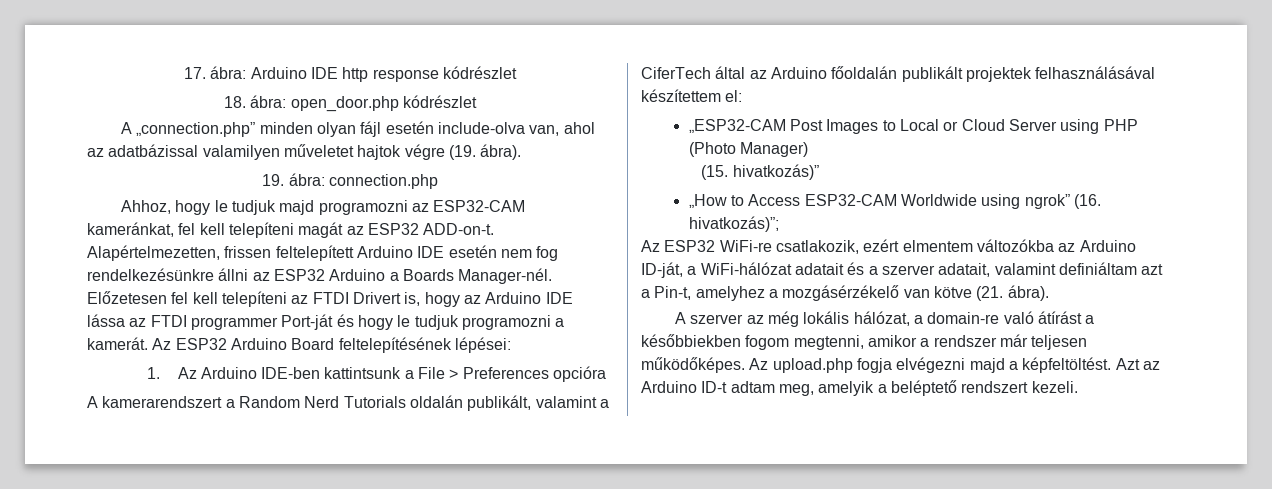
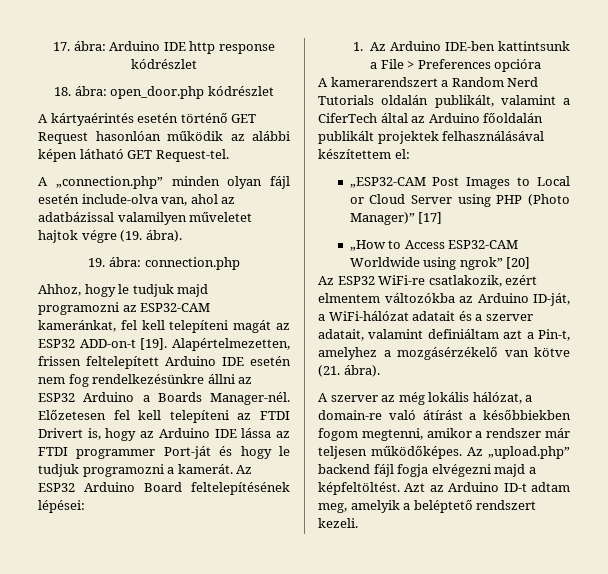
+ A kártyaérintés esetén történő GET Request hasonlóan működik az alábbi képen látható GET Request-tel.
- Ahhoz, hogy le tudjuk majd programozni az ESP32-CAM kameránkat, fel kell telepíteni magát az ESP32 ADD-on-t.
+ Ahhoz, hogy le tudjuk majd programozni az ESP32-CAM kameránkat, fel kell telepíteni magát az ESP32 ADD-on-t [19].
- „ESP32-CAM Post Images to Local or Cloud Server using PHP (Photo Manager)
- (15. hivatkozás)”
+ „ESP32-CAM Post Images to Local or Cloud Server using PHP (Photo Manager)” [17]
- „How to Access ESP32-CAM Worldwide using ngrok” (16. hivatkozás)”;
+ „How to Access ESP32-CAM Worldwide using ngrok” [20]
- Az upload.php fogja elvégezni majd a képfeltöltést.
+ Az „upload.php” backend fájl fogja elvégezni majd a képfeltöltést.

▶ [Problem details]:
Leave the images out. Set down all of the material above exactly.

▶ [Final answer]:
+ A kártyaérintés esetén történő GET Request hasonlóan működik az alábbi képen látható GET Request-tel.
- Ahhoz, hogy le tudjuk majd programozni az ESP32-CAM kameránkat, fel kell telepíteni magát az ESP32 ADD-on-t.
+ Ahhoz, hogy le tudjuk majd programozni az ESP32-CAM kameránkat, fel kell telepíteni magát az ESP32 ADD-on-t [19].
- „ESP32-CAM Post Images to Local or Cloud Server using PHP (Photo Manager)
- (15. hivatkozás)”
+ „ESP32-CAM Post Images to Local or Cloud Server using PHP (Photo Manager)” [17]
- „How to Access ESP32-CAM Worldwide using ngrok” (16. hivatkozás)”;
+ „How to Access ESP32-CAM Worldwide using ngrok” [20]
- Az upload.php fogja elvégezni majd a képfeltöltést.
+ Az „upload.php” backend fájl fogja elvégezni majd a képfeltöltést.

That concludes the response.